Mit geübten Griff aktivierte sie die Besatzungsliste. Diese war für jeden
zugänglich. Aber um an die Personaldateien zu kommen musste man ein Passwort
eingeben - was für jemanden der eine Ausbildung beim Obsidian Order genossen
hatte keine Hürde darstellte. Einen Augenblick später erschien Natimas Datei auf
dem Bildschirm. Gilora überflog die Daten. Natima war 25 Jahre alt, auf
Cardassia Prime geboren und aufgewachsen. Das Alter kam in etwa hin, aber das
hatte sie auch schon vorher gewusst.
Interessiert las Gilora die Informationen über die junge Ingenieurin. Natima war
hochbegabt, es waren mehrere staatliche Förderungsprogramme verzeichnet, an
denen sie teilgenommen hatte. Nach ihrem Schulabschluss hatte sie
Ingenieurswesen studiert und kurz vor dem Angriff des Dominions ihren Abschluss
gemacht. Das passte natürlich nicht zu Antia, allerdings konnte es sich genauso
gut um einen falschen Lebenslauf handeln, der Antia als Tarnung diente, falls es
sich bei Glinn L'hrel überhaupt um ihre Freundin handelte.

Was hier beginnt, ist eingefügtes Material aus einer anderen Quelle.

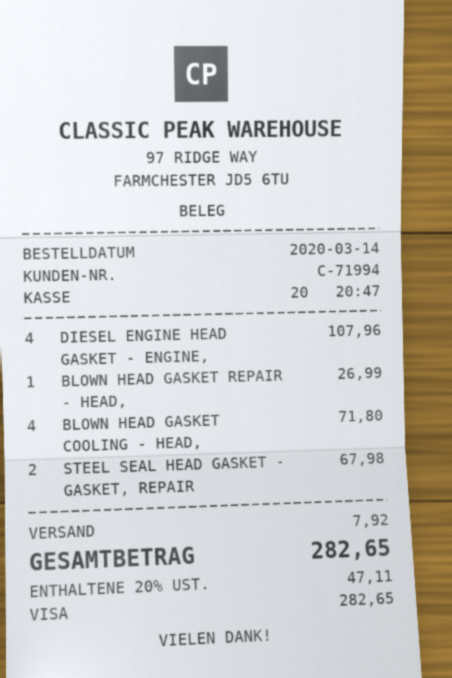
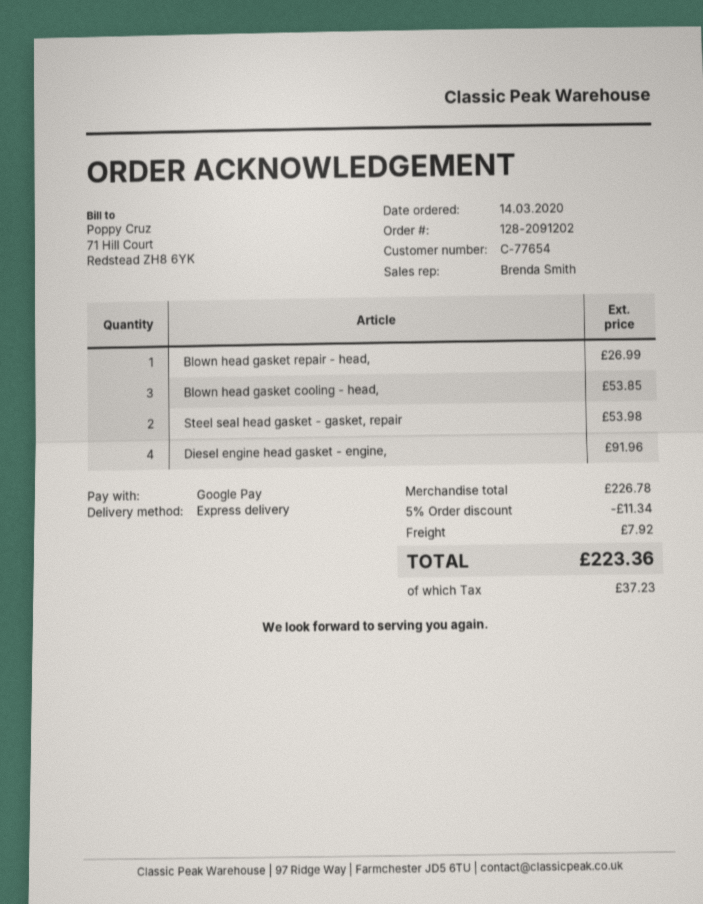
customer number: C-71994 -> C-77654
payment method: Visa -> Google Pay
DIESEL ENGINE HEAD GASKET - ENGINE,: 4 for 107.96 -> 4 for 91.96
BLOWN HEAD GASKET COOLING - HEAD,: 4 for 71.80 -> 3 for 53.85
STEEL SEAL HEAD GASKET - GASKET, REPAIR: 2 for 67.98 -> 2 for 53.98
discount: none -> 5% = 11.34
tax: 47.11 -> 37.23
total: 282.65 -> 223.36

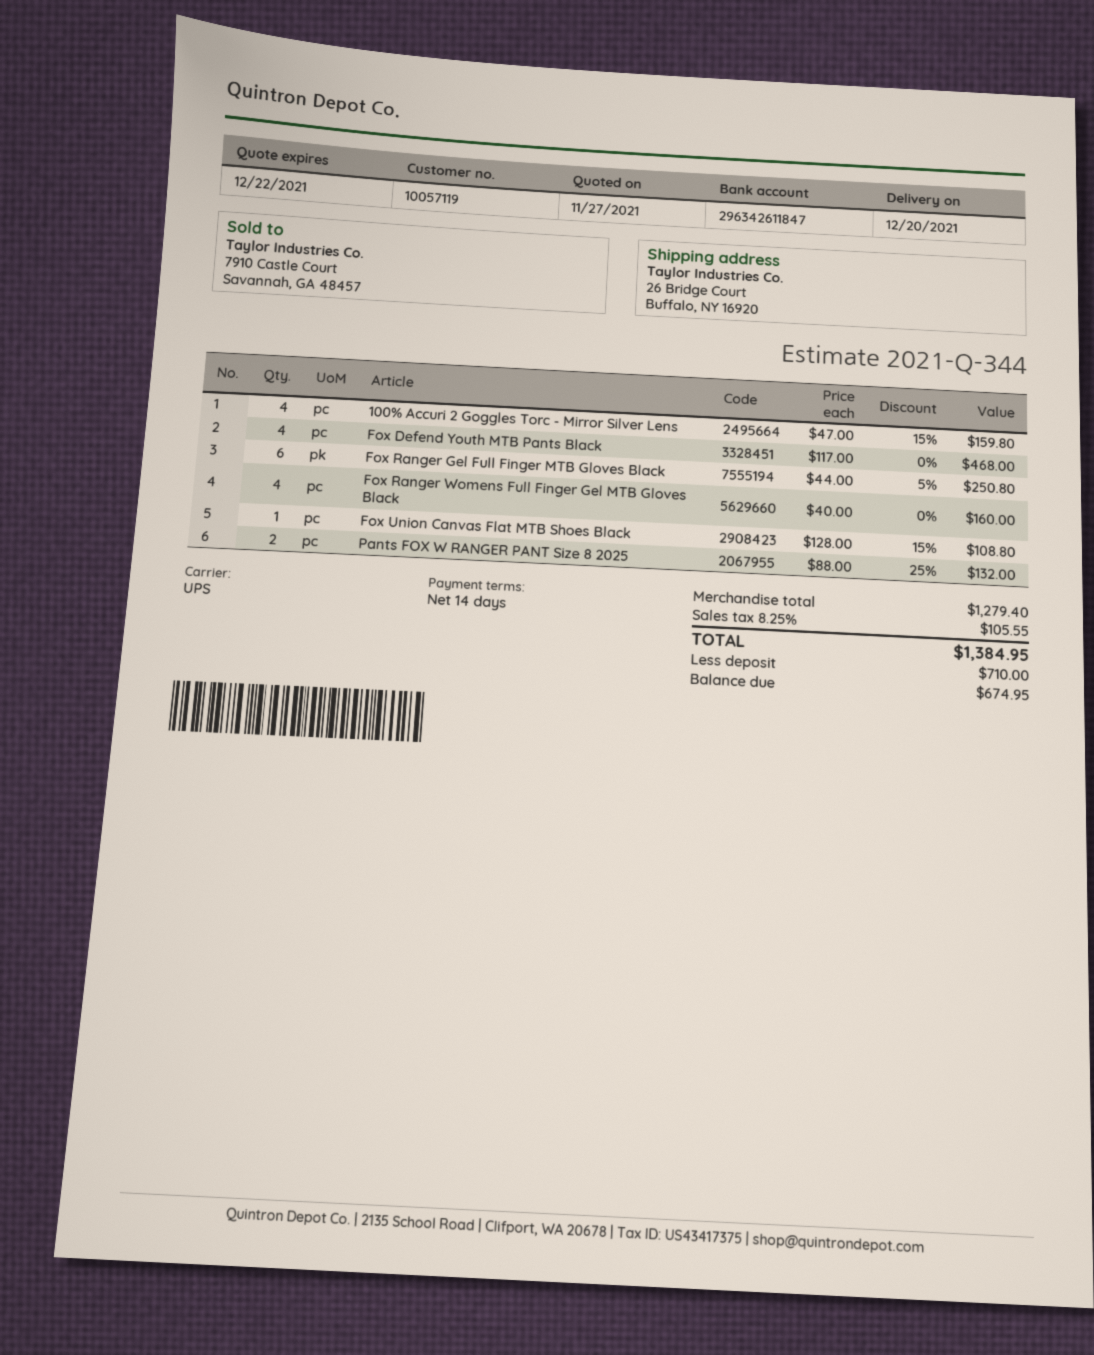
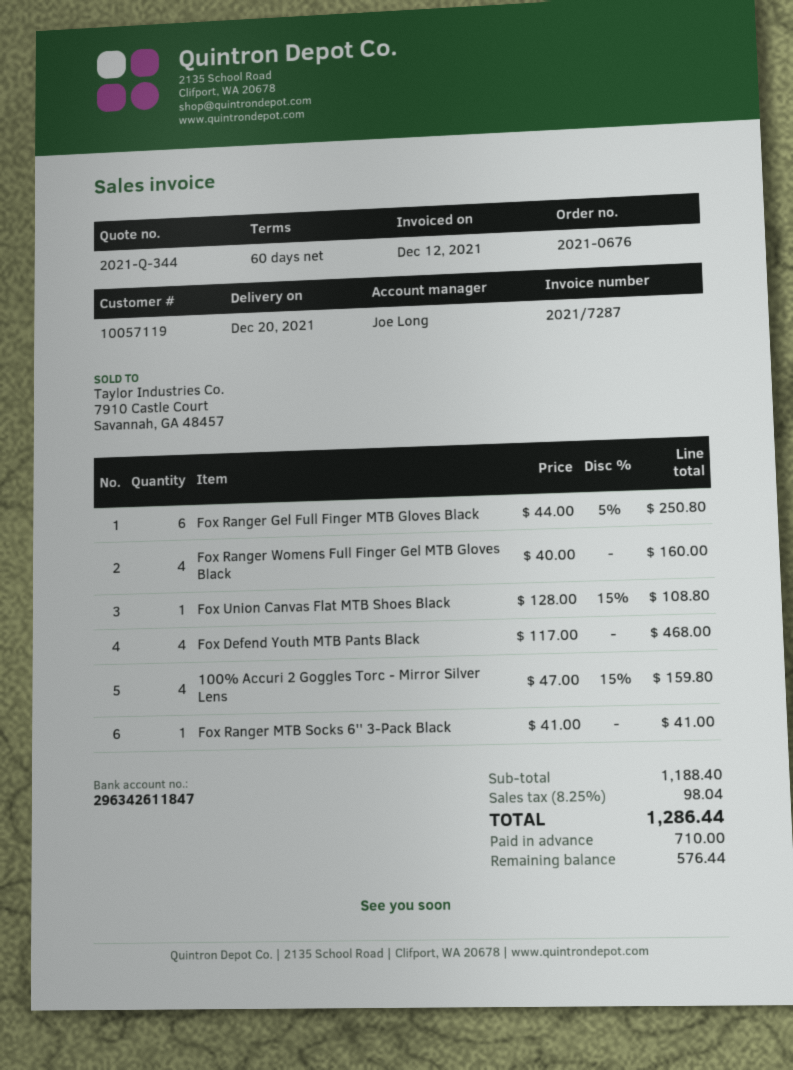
payment terms: 14 days -> 60 days
Pants FOX W RANGER PANT Size 8 2025: 2 x 88.00 - 25% = 132.00 -> none
Fox Ranger MTB Socks 6'' 3-Pack Black: none -> 1 x 41.00 = 41.00
subtotal: 1279.40 -> 1188.40
tax: 8.25% = 105.55 -> 8.25% = 98.04
total: 1384.95 -> 1286.44
balance: 674.95 -> 576.44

Dann war da noch eine leichte Gehbehinderung vermerkt. Laut der Datei war Natima
beim Angriff des Dominions verletzt worden und die Verletzungen an den Beinen
waren nicht vollständig verheilt. Somit war ihr Bewegungsradius eingeschränkt.
Aber auch das half Gilora nicht weiter. Sie versuchte weiter zu scrollen, denn
wirklich aufschlußreich würden nur die familiären Daten sein. Doch offenbar gab
es keine weiteren Informationen zum familiären Hintergrund in Natima L'hrels
Akte, die Datei war bereits vollständig angezeigt. Es waren auch keine Hinweise
auf gesperrte Informationen enthalten. Gilora fluchte. Das war typisch für das
Militär. Diese Leute hatten keine Ahnung, was relevante Informationen waren, und
was nicht. In den Personaldateien des Obsidian Order stand alles über die
betreffende Person. Vom Geburtsdatum bis zur Lieblingsspeise. Und
selbstverständlich der familiäre Hintergrund. Kopfschüttelnd deaktivierte Gilora
das Computerterminal. Leider hatte ihr der unerlaubte Zugriff auf die
Personaldatei keine ihrer Fragen beantwortet. Sie würde sich anderweitig nach
Informationen umsehen müssen. Bei der nächsten Gelegenheit musste sie versuchen
auf die Datenbanken den Ordens zuzugreifen.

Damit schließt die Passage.